O sr. S. J. de Carvalho: — Foi a de prata, e não a de oiro.

O Orador: — Foi a de oiro, porque não me conformei com a consulta.

Sr. presidente, o digno par diz que o processo esta irregular, portanto quem ha de decidir esta questão?

Uma poz: — A camara.

O digno par diz, que eu não consultei o supremo conselho de justiça militar; consultei, e a prova esta ali no processo, mas não me conformei com essa consulta, porque segundo ella, pertencia ao general Lobo d’Avila a medalha de prata e foi-lhe concedida a de oiro, em vista do que esta expresso no § 1.° do artigo 4.° da lei de medalhas, que já li, e que não lerei outra vez para não cansar a camara. Isto é uma questão interminavel. O digno par diz que não cumpri a lei, eu digo que a cumpri; a camara é que ha de decidir.

Relativamente a conservar o general Francisco de Paula Lobo d’Avila no commando de artilheria, eu não podia nem posso exonerar um official do logar que exerce sem ser por conveniencia do serviço ou elle commetter um delicto, não consta no meu ministerio que este official tenha commettido delicto algum. A sua conducta esta illibada, e eu não posso fazer obra pelo que dizem os periodicos. Eu procedo segundo a lei, por conseguinte conservo o general no commando de artilheria, e hei de conserva-lo emquanto a lei me auctorisar.

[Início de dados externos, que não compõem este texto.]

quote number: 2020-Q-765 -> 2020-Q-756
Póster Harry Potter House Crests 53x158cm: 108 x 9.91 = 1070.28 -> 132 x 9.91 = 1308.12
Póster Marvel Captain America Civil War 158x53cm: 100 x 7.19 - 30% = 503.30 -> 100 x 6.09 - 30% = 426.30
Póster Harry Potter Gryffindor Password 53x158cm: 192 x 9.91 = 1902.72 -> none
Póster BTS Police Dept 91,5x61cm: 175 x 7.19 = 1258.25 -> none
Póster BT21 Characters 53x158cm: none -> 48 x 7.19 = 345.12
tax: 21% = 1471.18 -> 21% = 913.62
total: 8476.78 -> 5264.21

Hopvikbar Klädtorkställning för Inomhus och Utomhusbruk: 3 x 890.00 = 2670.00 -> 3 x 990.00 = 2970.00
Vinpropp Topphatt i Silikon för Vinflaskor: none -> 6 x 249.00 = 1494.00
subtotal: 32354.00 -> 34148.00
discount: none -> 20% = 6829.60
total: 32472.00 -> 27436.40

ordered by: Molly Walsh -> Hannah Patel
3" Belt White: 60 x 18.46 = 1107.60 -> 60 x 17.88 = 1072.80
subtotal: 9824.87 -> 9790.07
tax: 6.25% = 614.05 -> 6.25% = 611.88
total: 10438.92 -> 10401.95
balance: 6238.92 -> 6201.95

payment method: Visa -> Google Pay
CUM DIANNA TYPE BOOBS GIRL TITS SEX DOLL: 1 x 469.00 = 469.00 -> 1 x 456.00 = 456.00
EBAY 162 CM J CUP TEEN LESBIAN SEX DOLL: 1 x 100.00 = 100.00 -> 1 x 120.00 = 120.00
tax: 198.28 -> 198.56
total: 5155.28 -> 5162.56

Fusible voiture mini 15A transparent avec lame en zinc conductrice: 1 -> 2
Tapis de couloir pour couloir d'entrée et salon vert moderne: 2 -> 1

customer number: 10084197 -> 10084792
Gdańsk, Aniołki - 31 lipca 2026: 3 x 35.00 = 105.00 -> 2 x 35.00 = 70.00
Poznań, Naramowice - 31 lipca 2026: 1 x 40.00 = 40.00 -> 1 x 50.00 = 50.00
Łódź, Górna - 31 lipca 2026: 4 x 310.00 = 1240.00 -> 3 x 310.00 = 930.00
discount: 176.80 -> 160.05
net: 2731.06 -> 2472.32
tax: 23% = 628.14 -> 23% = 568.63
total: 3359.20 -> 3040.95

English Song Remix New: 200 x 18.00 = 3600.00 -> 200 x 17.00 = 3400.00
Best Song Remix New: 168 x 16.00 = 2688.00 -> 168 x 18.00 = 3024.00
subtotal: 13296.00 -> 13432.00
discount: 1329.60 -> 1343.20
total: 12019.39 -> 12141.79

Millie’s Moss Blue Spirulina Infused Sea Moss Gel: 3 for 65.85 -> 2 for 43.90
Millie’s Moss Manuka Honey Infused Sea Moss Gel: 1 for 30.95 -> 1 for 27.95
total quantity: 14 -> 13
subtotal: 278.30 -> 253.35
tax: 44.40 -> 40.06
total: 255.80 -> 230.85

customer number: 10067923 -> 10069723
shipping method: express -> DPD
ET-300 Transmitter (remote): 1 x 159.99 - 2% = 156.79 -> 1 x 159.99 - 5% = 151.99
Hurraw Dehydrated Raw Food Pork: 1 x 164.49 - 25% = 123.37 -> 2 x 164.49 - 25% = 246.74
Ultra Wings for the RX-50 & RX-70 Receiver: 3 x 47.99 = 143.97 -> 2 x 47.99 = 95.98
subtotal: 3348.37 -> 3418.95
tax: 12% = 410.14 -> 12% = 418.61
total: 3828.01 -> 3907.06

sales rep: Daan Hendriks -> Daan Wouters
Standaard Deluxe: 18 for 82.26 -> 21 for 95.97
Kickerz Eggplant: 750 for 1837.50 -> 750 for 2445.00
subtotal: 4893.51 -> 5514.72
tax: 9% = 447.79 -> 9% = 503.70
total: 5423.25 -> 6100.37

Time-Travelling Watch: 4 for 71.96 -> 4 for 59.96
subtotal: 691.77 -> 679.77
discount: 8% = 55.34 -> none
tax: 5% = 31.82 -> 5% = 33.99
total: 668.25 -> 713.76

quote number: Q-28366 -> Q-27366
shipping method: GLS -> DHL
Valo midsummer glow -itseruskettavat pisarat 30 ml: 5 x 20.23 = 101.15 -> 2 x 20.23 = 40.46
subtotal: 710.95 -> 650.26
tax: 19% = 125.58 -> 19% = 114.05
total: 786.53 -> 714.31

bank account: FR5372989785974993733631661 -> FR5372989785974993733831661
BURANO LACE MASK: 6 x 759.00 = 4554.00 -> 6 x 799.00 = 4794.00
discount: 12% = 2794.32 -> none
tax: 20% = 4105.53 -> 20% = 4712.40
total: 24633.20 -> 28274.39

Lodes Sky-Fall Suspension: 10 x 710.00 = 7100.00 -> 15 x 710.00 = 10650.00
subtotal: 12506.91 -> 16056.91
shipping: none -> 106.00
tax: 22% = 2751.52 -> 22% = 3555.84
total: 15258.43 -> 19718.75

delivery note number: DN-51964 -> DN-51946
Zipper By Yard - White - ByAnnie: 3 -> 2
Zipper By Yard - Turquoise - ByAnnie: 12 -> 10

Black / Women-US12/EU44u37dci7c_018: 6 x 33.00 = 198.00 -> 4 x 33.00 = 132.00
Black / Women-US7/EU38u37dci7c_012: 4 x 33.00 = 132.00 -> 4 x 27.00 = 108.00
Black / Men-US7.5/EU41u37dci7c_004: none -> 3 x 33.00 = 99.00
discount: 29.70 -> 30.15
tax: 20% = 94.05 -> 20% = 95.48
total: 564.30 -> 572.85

E o que tenho a responder ao digno par.

Sr. presidente, emquanto ás desconsiderações que o digno par disse que eu tinha tido com os officiaes generaes, permitta-me s. ex.ª que lhe diga que me fez uma grave injustiça, e appello para a consciencia dos dignos officiaes generaes a quem se referiu o digno par. Nunca desconsiderei pessoa alguma, nem hei de desconsiderar, principalmente generaes probos como aquelles que o digno par indicou. Se estes generaes não têem sido condecorados com as medalhas de valor militar que lhe pertencem, e de bons serviços e comportamento exemplar, é porque a não têem requerido. Eu ainda não propuz medalha a pessoa alguma sem que a requeresse, porque não sei se querem usar d'essa insignia; ha muitos officiaes que capricham em não as usar, isso é da consciencia de cada um. O official que requerer ser condecorado com a medalha de valor militar, de comportamento exemplar e bons serviços, ha de ser attendido sempre, como tem sido, e como consta dos processos que estão em andamento.